:: GIVEN INFORMATION ::

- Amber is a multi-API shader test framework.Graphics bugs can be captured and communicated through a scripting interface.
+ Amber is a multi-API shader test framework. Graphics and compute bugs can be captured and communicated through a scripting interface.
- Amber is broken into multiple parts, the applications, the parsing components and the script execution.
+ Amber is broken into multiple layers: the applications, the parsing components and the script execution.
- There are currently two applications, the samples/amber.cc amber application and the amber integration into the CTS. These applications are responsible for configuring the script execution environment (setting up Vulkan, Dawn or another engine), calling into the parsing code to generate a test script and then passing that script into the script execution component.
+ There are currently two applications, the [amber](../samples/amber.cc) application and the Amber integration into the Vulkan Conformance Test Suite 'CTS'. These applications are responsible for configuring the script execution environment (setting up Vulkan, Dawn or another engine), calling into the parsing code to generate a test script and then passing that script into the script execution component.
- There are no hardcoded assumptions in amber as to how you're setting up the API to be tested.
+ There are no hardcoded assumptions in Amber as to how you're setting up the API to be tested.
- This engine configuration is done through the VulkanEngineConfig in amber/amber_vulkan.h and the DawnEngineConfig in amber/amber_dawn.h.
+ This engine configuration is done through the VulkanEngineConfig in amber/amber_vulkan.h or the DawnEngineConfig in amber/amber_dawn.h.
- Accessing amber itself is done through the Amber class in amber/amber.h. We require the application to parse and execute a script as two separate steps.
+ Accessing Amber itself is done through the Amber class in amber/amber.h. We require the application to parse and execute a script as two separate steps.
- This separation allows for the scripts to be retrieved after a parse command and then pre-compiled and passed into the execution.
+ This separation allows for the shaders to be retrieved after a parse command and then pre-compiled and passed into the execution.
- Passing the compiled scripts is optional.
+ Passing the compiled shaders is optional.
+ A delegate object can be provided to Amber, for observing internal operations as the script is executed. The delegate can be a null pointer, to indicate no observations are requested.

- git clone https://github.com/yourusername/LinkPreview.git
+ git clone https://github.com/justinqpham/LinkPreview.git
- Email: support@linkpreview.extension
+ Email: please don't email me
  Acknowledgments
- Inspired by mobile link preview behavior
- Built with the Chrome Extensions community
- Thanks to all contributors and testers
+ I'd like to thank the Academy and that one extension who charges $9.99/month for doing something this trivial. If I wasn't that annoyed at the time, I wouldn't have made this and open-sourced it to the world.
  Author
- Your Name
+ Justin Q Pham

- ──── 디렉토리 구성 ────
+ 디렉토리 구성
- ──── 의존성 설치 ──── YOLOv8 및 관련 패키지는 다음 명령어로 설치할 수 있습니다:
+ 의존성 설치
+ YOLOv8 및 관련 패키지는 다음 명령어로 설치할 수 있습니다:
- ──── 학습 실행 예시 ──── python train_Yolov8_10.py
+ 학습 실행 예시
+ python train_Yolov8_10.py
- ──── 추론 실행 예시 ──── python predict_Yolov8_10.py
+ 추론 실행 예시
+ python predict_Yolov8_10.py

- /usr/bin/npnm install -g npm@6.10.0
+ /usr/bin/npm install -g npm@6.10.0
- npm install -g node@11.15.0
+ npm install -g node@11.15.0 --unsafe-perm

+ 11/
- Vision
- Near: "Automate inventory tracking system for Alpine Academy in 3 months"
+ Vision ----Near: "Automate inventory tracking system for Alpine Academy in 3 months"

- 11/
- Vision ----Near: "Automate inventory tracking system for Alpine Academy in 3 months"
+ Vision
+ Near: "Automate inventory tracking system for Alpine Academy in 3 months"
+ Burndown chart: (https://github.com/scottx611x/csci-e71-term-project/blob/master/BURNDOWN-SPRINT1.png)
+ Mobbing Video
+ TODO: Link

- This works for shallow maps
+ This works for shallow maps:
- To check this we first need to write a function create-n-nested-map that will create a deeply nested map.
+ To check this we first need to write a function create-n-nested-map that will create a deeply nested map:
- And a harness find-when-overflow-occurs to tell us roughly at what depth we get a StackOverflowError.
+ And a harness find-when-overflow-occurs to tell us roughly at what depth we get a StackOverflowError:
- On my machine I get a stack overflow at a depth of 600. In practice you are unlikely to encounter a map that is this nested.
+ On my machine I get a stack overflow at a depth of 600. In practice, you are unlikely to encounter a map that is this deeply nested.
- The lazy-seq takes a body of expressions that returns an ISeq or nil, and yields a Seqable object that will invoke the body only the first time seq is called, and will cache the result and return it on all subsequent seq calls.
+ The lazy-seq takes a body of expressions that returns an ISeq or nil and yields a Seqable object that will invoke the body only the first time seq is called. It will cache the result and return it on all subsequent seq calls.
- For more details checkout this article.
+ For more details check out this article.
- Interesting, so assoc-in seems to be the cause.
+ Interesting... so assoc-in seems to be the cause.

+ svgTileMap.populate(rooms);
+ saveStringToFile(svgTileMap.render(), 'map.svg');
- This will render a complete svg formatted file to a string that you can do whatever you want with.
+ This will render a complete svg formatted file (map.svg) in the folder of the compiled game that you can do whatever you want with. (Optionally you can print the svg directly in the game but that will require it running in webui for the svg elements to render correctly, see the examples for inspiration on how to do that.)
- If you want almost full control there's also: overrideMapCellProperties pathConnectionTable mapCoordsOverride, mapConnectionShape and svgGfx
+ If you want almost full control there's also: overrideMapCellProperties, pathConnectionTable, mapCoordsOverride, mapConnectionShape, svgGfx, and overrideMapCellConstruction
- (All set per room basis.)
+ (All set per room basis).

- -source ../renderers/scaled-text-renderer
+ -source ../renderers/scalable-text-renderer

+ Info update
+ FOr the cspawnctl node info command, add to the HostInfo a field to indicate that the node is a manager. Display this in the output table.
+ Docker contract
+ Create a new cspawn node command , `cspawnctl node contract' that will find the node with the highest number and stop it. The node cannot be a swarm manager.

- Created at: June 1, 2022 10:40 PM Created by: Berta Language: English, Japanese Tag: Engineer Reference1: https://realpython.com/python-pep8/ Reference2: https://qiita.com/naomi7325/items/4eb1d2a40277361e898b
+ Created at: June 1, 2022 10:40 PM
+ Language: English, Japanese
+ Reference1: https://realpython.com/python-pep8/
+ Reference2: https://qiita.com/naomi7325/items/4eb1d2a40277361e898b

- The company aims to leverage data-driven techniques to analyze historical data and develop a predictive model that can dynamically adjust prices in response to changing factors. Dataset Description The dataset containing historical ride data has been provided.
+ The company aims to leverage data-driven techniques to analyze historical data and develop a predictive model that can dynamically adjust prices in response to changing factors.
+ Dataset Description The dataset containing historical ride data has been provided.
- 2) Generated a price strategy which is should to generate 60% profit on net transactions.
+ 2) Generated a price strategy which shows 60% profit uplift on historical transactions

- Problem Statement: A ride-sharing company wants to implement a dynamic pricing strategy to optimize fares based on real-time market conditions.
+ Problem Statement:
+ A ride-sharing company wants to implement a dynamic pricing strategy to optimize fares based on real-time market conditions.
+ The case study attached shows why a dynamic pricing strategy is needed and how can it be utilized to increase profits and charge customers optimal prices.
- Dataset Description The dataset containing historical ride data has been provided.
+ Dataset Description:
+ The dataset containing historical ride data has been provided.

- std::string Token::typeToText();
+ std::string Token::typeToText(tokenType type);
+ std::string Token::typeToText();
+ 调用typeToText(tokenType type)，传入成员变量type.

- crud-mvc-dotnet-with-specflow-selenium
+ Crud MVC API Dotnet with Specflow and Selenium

:::

#### EXERCISE
Copy down every line of the entries containing the word "compiled".

#### OUTPUT
- This separation allows for the scripts to be retrieved after a parse command and then pre-compiled and passed into the execution.
+ This separation allows for the shaders to be retrieved after a parse command and then pre-compiled and passed into the execution.
- Passing the compiled scripts is optional.
+ Passing the compiled shaders is optional.
+ This will render a complete svg formatted file (map.svg) in the folder of the compiled game that you can do whatever you want with. (Optionally you can print the svg directly in the game but that will require it running in webui for the svg elements to render correctly, see the examples for inspiration on how to do that.)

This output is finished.